SETIAP manusia pasti pernah tersesat. Kadang kesalahan itu bersifat pribadi, namun bisa pula menimpa kelompok atau komunitas. Kisah Bani Israil di zaman Nabi Musa adalah salah satu pelajaran paling mendalam tentang kesadaran, penyesalan, dan rahmat Allah yang tak terbatas.

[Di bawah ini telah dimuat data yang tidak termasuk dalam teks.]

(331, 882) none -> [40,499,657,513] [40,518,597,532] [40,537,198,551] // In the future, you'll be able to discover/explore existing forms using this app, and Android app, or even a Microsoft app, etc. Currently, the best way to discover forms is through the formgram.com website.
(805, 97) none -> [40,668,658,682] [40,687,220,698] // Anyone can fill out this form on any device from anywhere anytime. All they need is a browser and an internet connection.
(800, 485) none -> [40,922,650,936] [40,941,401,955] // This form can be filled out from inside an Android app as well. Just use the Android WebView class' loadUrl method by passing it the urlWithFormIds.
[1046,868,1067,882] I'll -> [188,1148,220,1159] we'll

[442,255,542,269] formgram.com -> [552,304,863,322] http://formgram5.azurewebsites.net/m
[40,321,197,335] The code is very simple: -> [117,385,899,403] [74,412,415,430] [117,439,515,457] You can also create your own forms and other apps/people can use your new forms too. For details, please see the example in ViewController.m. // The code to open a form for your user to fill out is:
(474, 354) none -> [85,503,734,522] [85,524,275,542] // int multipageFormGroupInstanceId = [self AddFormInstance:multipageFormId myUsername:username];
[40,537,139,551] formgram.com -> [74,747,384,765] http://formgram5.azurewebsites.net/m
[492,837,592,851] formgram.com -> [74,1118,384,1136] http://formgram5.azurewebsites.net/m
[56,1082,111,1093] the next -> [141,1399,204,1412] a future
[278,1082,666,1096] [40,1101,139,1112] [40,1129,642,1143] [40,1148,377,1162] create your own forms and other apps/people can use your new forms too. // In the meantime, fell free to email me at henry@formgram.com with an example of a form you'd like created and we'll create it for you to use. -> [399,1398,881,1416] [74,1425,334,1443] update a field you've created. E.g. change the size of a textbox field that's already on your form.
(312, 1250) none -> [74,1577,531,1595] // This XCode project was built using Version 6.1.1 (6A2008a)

Allah berfirman dalam Surah Al-Baqarah ayat 54:

وَاِذْ قَالَ مُوْسٰى لِقَوْمِهٖ يٰقَوْمِ اِنَّكُمْ ظَلَمْتُمْ اَنْفُسَكُمْ بِاتِّخَاذِكُمُ الْعِجْلَ فَتُوْبُوْٓا اِلٰى بَارِىِٕكُمْ فَاقْتُلُوْٓا اَنْفُسَكُمْۗ ذٰلِكُمْ خَيْرٌ لَّكُمْ عِنْدَ بَارِىِٕكُمْۗ فَتَابَ عَلَيْكُمْۗ اِنَّهٗ هُوَ التَّوَّابُ الرَّحِيْمُ

“Dan (ingatlah) ketika Musa berkata kepada kaumnya: Wahai kaumku! Sesungguhnya kamu telah menzalimi dirimu sendiri dengan menjadikan anak lembu (sebagai sembahan). Maka bertaubatlah kepada Penciptamu, lalu bunuhlah dirimu (yang bersalah). Hal itu lebih baik bagimu di sisi Penciptamu; maka Dia menerima taubatmu. Sesungguhnya Dialah Yang Maha Penerima taubat, Maha Penyayang.”

Saat itu, Bani Israil menyadari kesalahan besar mereka. Mereka telah menyembah anak lembu, melupakan Allah, Sang Pencipta.

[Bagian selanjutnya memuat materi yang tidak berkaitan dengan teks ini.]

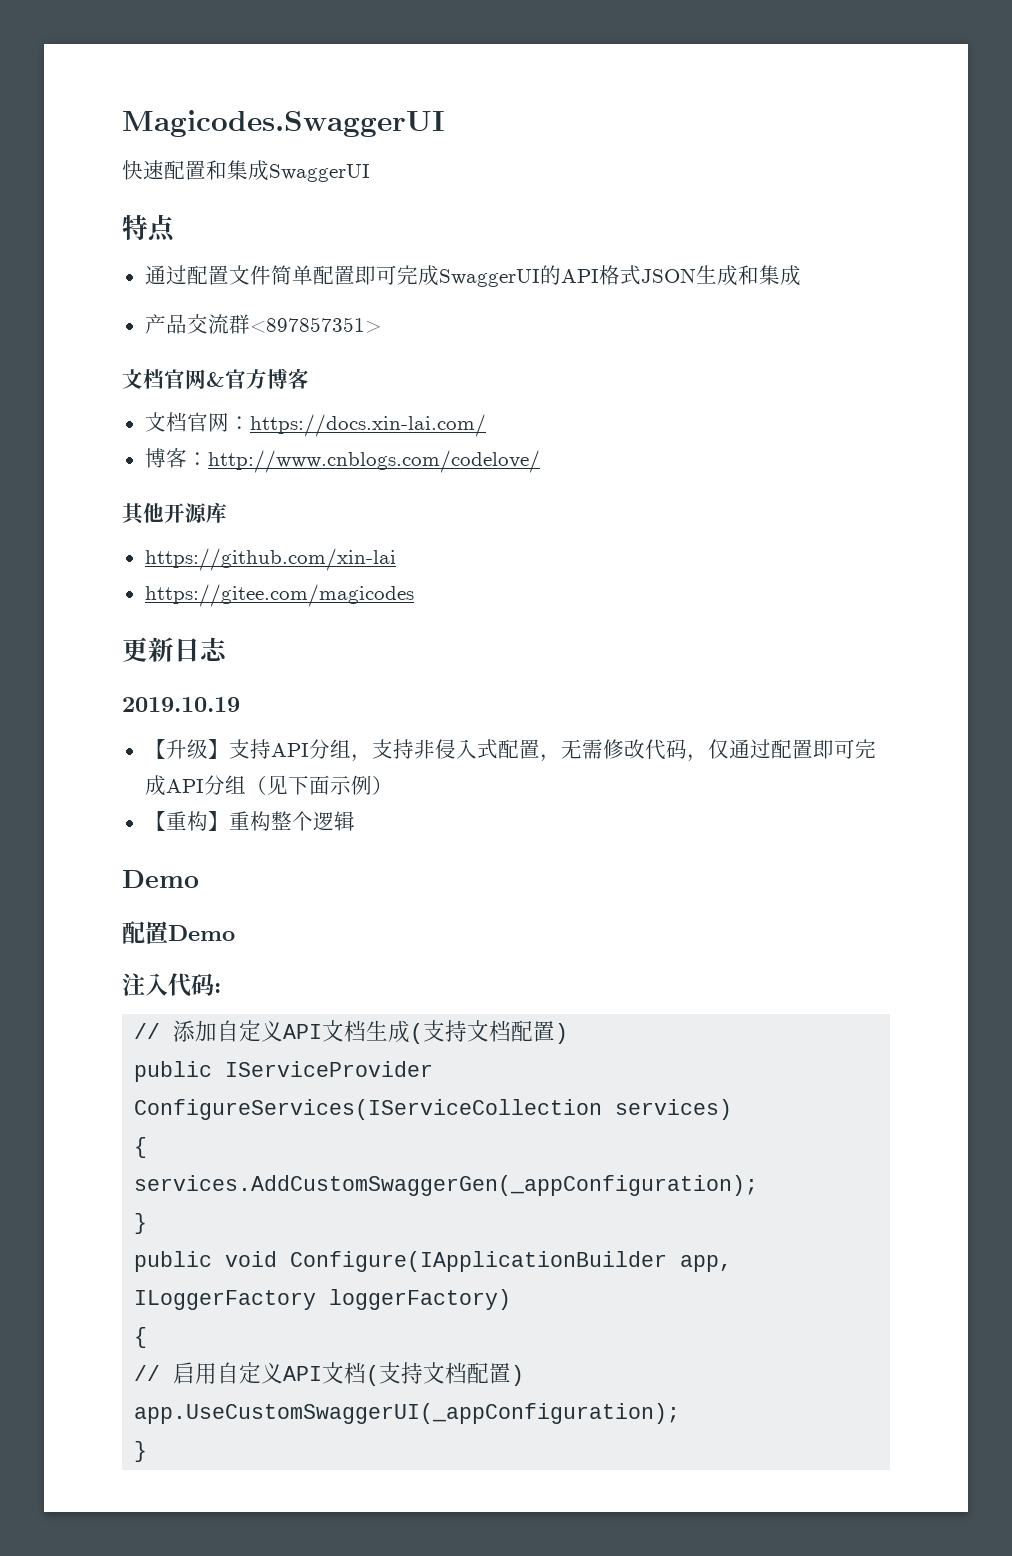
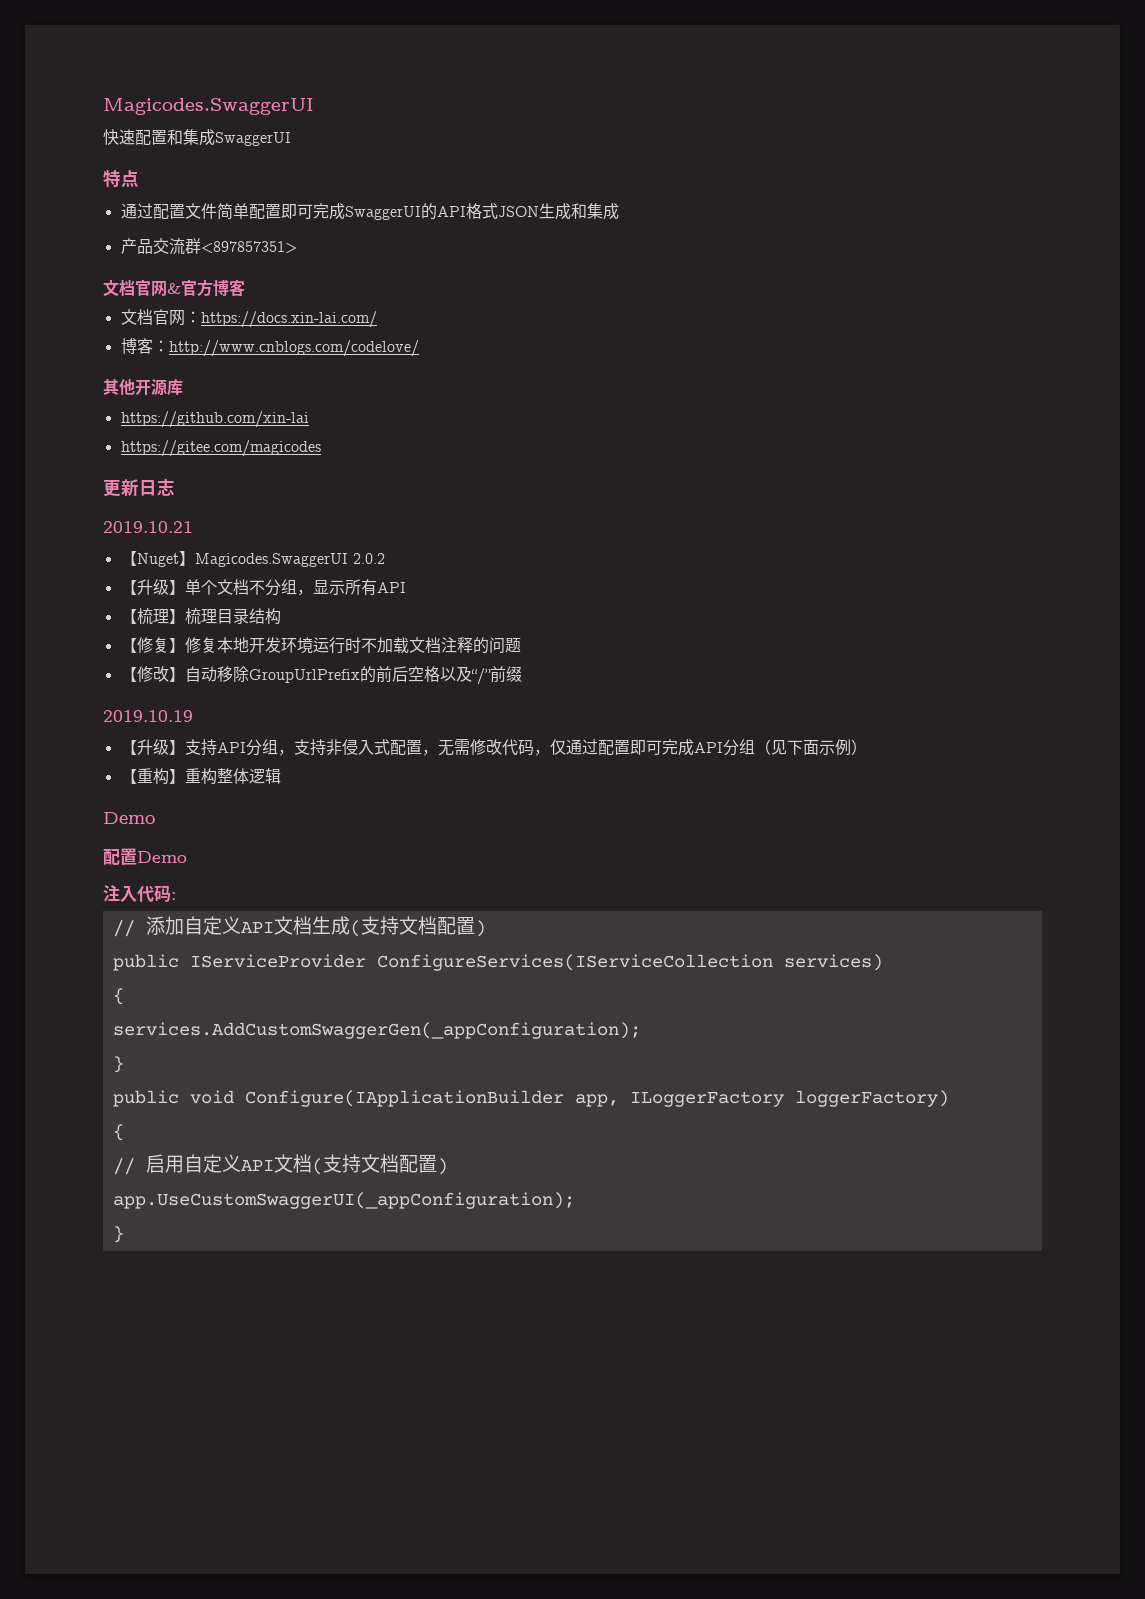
(228, 649) none -> [103,521,193,533] [120,551,385,567] [120,579,406,596] [120,608,281,625] [120,637,521,654] [120,666,522,685] // 2019.10.21 // 【Nuget】Magicodes.SwaggerUI 2.0.2 // 【升级】单个文档不分组，显示所有API // 【梳理】梳理目录结构 // 【修复】修复本地开发环境运行时不加载文档注释的问题 // 【修改】自动移除GroupUrlPrefix的前后空格以及“/”前缀
[291,811,313,831] 个 -> [232,768,249,784] 体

Al-Hasan al-Bashri menekankan bahwa ucapan Nabi Musa muncul saat mereka benar-benar menyesali dosa mereka, menyadari bahwa tanpa rahmat Allah, mereka termasuk orang-orang yang rugi.

Pelajaran pertama dari kisah ini adalah kesadaran akan dosa dan pentingnya taubat. Kesalahan yang tampak sepele bisa menjadi akar kehancuran jika dibiarkan.

Musa menegaskan bahwa mereka menzalimi diri sendiri, dan hanya dengan kembali kepada Allah, pengampunan sejati bisa dicapai. Bagi kita, hal ini menjadi pengingat bahwa setiap kesalahan, sekecil apa pun, harus segera disadari dan diperbaiki sebelum menjadi kebiasaan yang merusak.

Namun, taubat bukan selalu mudah. Perintah Allah kepada Bani Israil untuk menebus kesalahan mereka sangat berat, yaitu, sebagian mereka harus menegakkan hukum bagi diri sendiri dan orang lain.

Dalam penjelasan sejumlah mufassir, diterangkan bahwa mereka melaksanakan perintah di bawah naungan kegelapan, sehingga tidak saling mengenal dan dapat melaksanakan taubat kolektif dengan penuh ketaatan.

Dari sini kita belajar bahwa taubat sejati menuntut usaha, keberanian, dan kesungguhan, bahkan jika itu berarti menghadapi risiko atau konsekuensi yang menakutkan.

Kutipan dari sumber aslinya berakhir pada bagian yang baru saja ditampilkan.